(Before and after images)
BEGIN

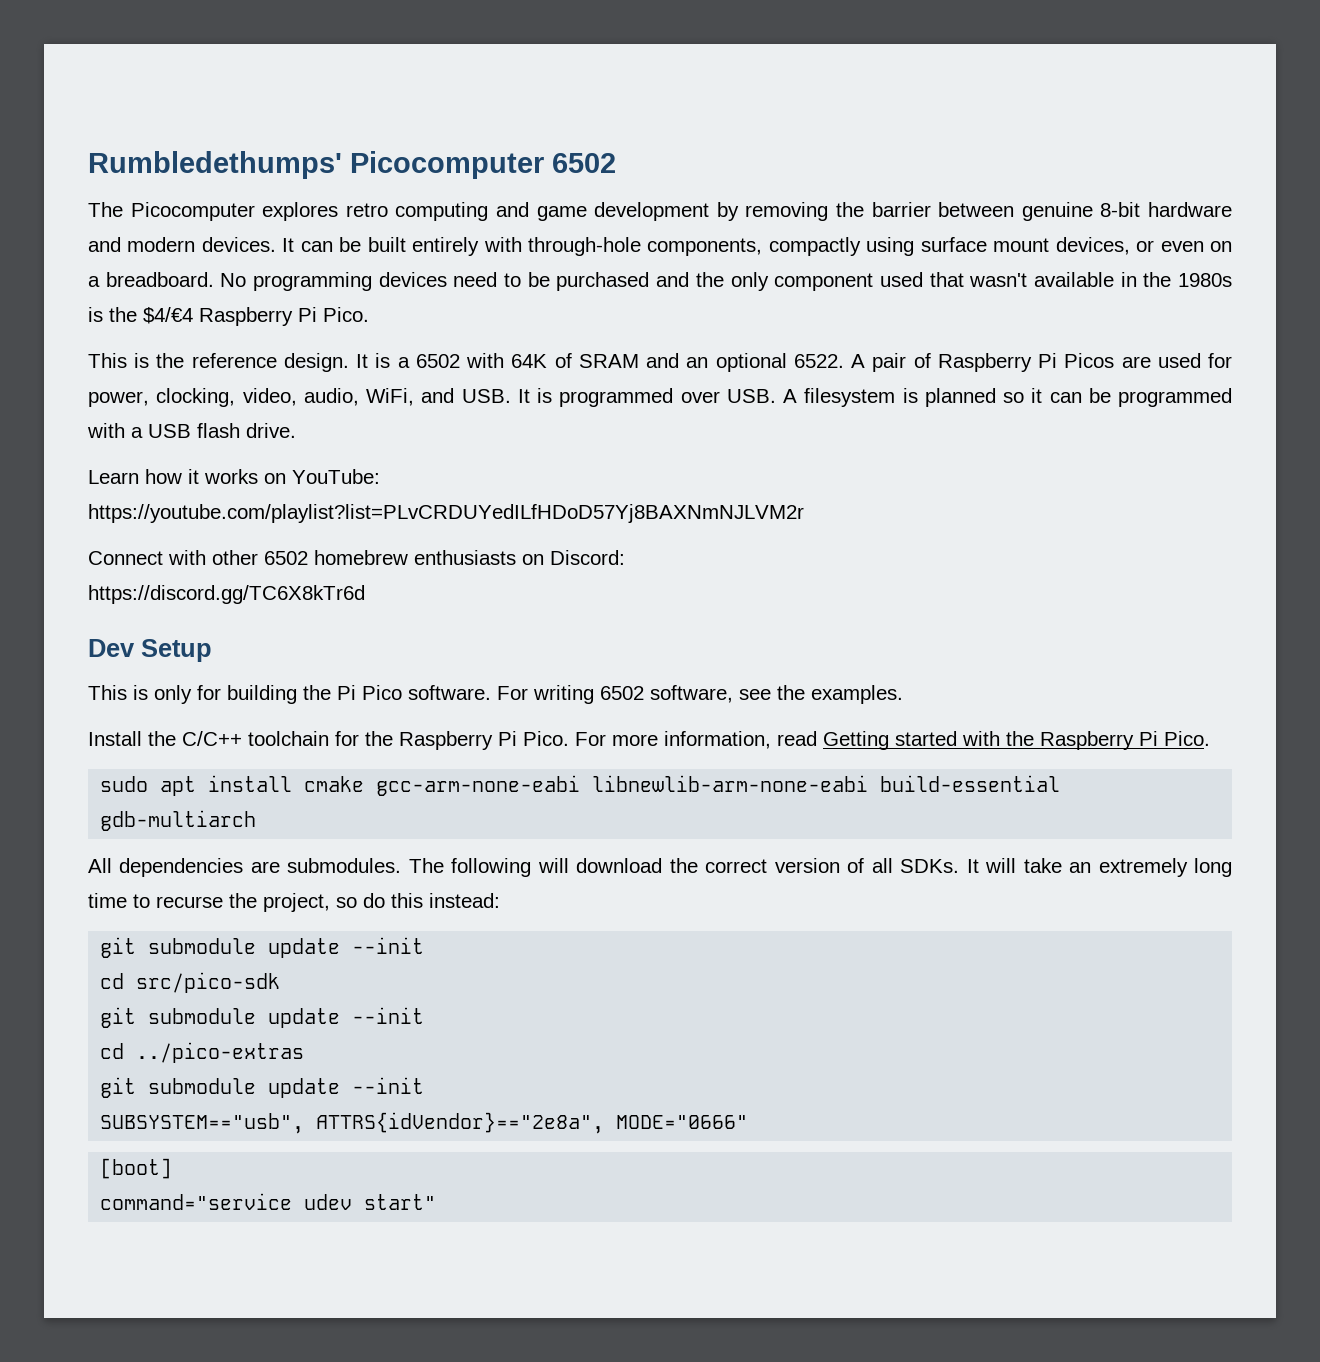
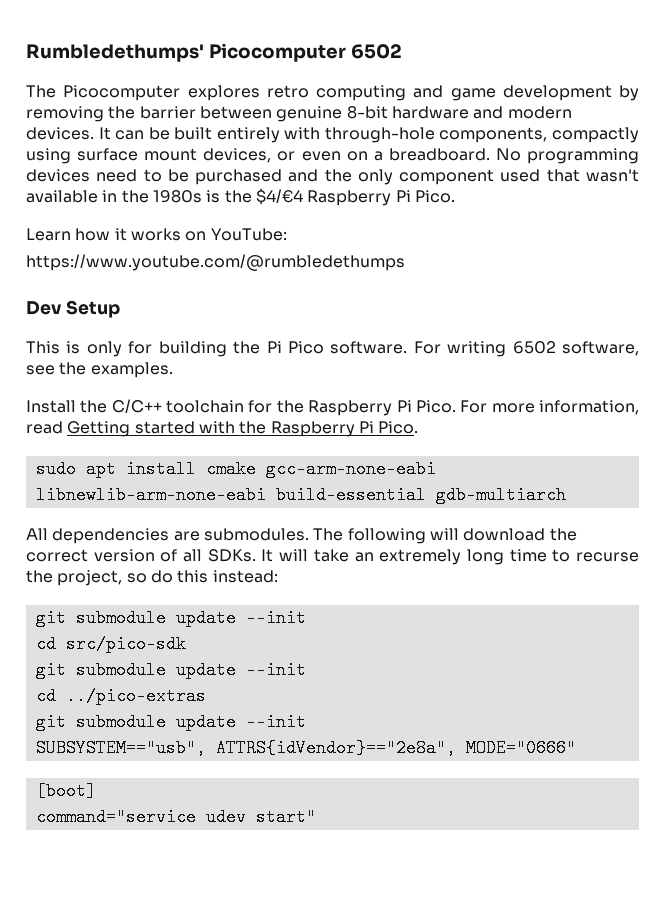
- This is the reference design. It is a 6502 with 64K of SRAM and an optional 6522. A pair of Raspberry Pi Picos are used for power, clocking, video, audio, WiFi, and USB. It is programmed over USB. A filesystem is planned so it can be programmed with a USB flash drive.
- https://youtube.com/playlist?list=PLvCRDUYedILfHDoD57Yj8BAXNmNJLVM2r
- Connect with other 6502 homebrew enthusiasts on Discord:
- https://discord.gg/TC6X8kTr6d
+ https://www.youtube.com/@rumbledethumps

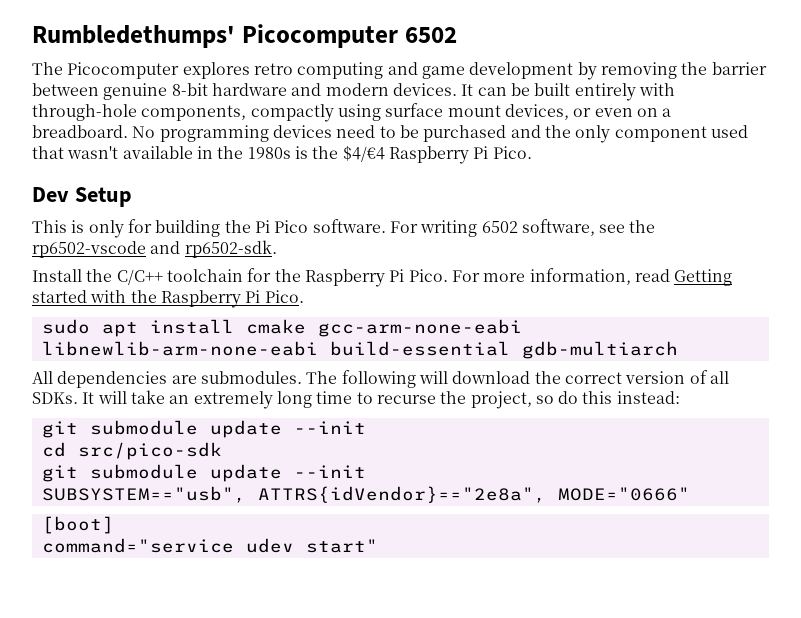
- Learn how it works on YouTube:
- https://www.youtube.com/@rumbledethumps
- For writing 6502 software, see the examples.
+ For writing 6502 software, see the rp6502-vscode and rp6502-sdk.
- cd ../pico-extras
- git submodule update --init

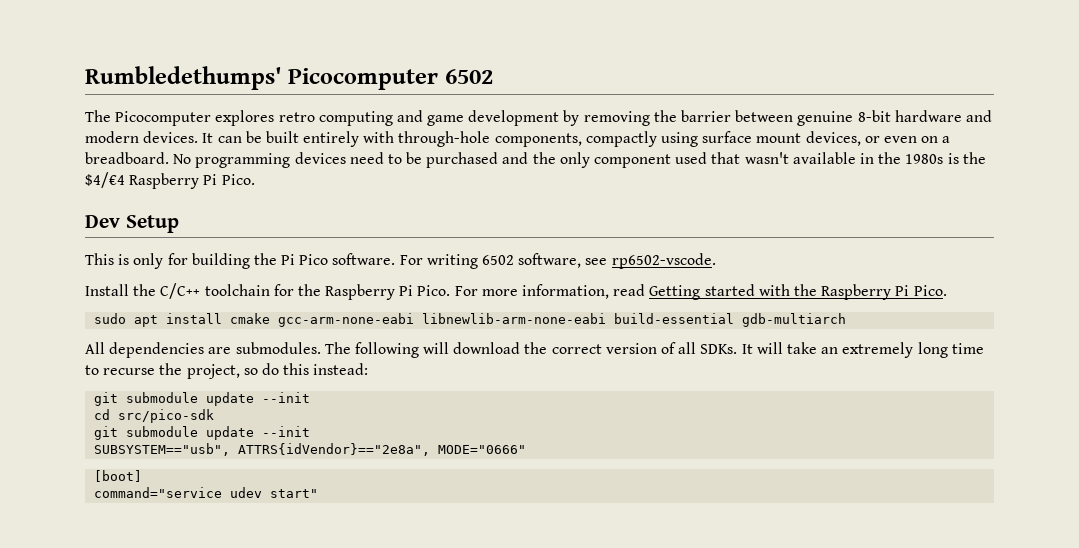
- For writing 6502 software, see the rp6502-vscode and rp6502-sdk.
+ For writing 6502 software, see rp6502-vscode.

END
BEGIN

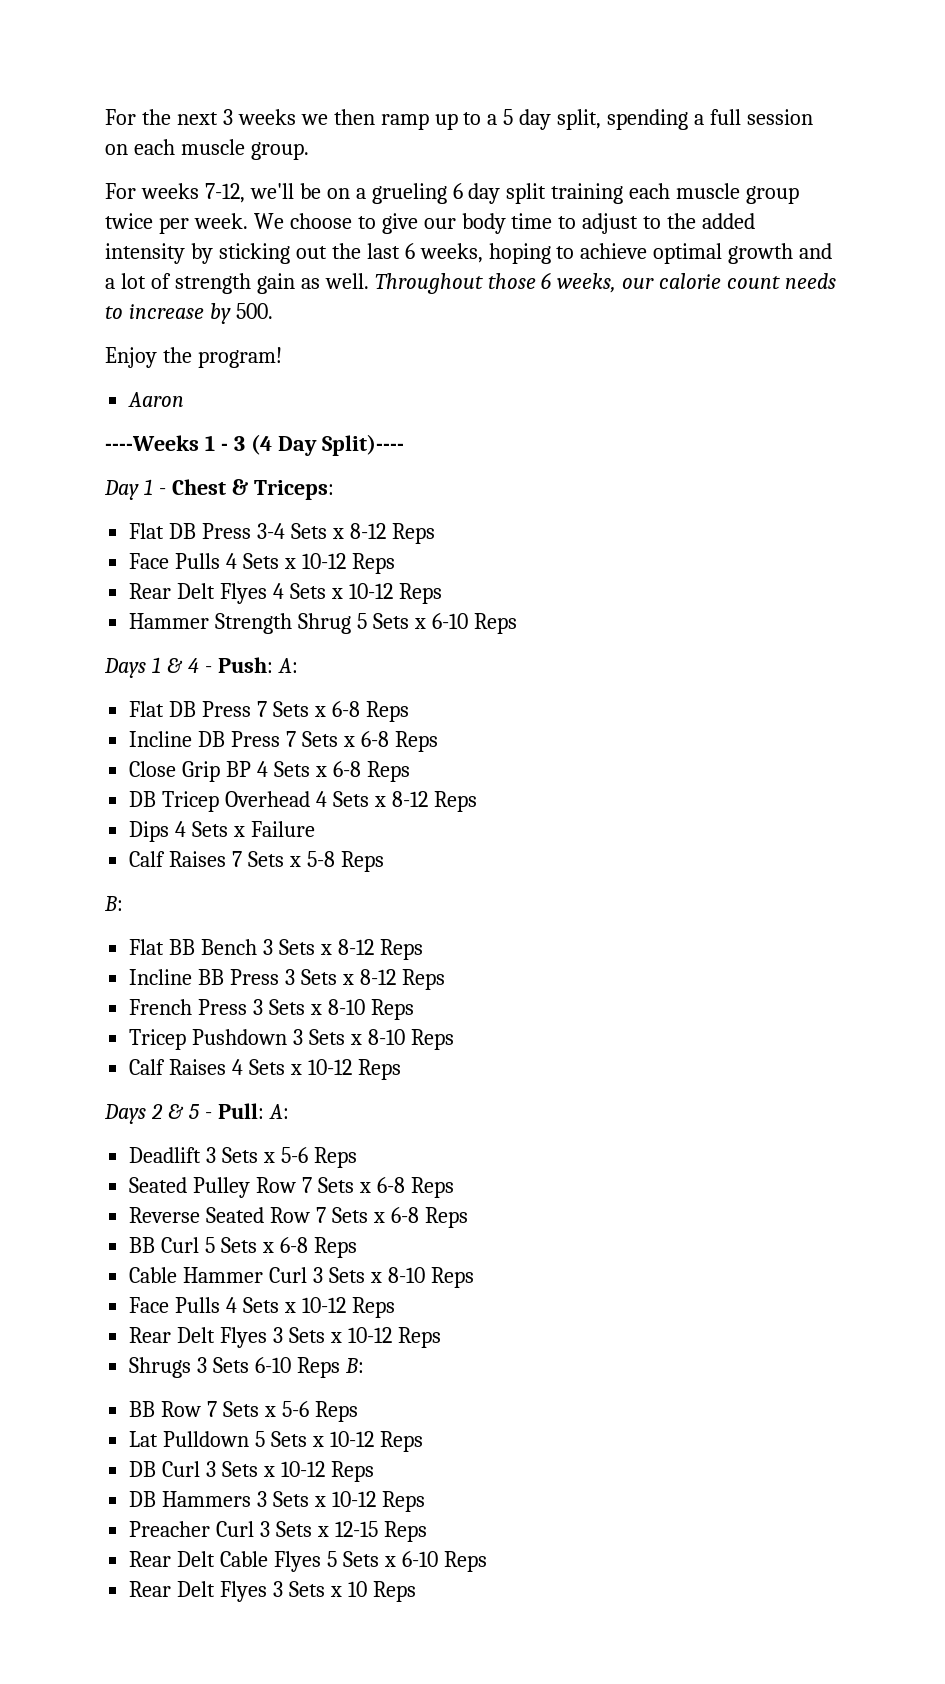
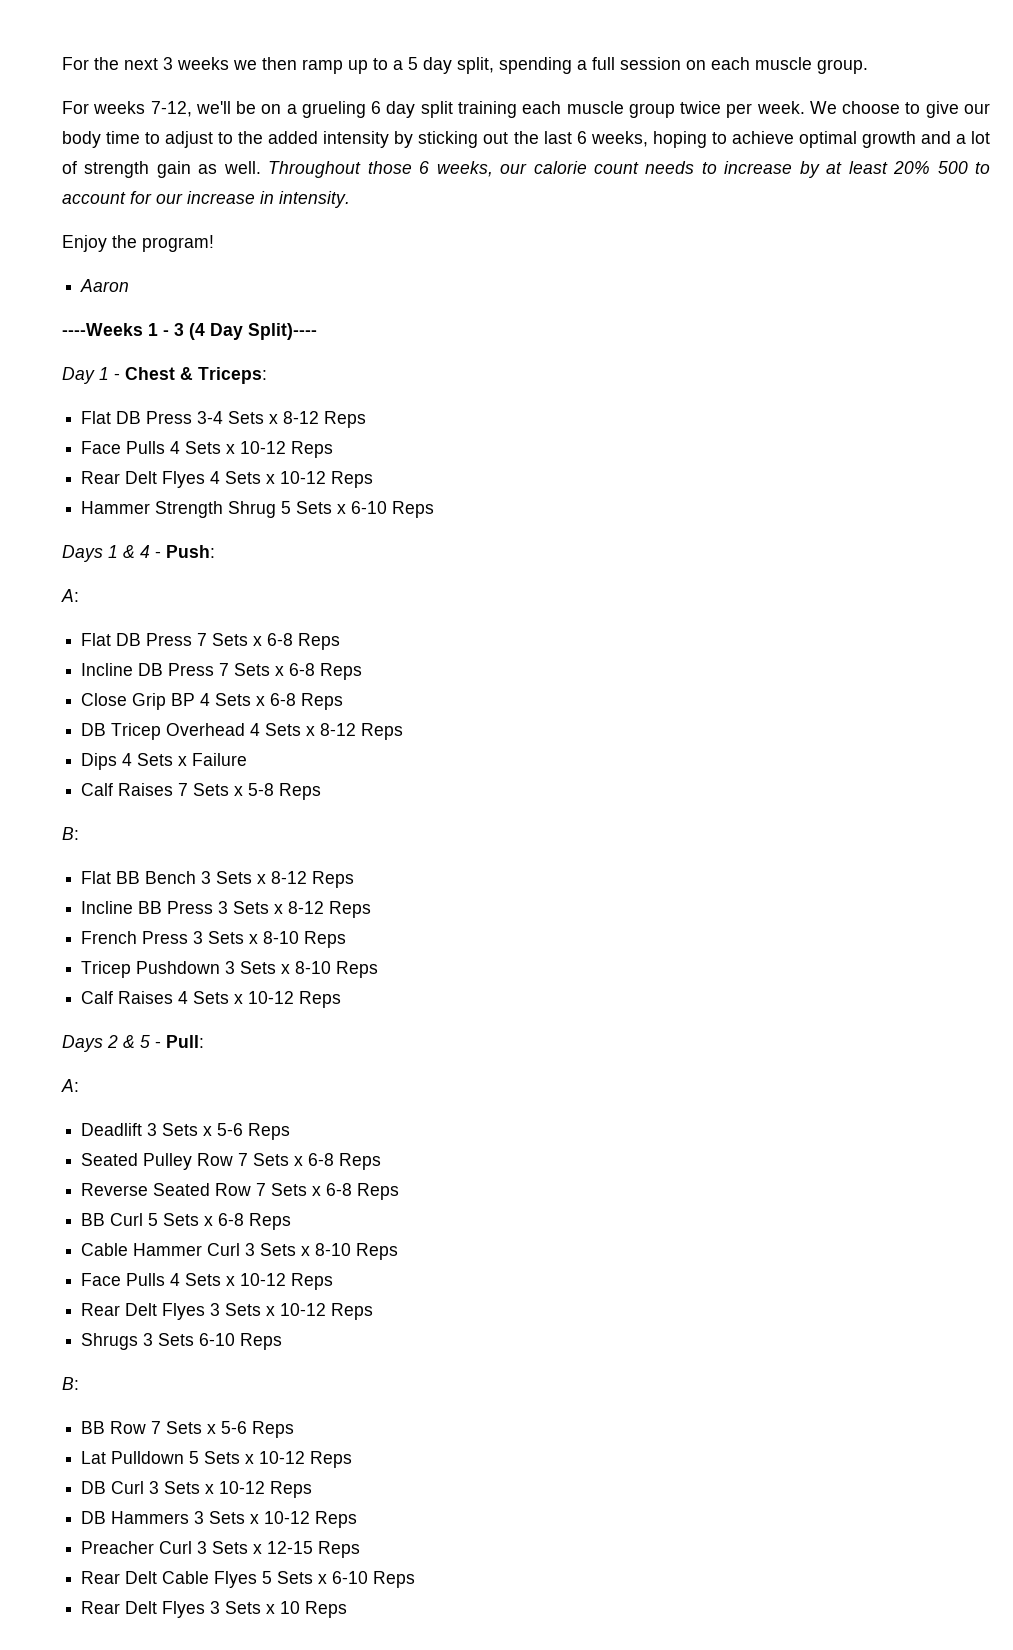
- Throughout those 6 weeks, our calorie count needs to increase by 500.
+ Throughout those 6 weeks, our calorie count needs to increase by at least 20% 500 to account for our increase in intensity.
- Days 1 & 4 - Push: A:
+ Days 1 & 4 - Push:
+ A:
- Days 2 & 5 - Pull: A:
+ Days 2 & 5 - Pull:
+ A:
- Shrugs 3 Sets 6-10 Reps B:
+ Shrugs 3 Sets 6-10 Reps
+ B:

END

**ASSIGNMENT**
Would you copy, word for word, only the lines above from the one containing "- cd ../pico-extras" through the one containing "software, see rp6502-vscode.", both included, and please leave out the pictures?

**RESPONSE BELOW**
- cd ../pico-extras
- git submodule update --init

- For writing 6502 software, see the rp6502-vscode and rp6502-sdk.
+ For writing 6502 software, see rp6502-vscode.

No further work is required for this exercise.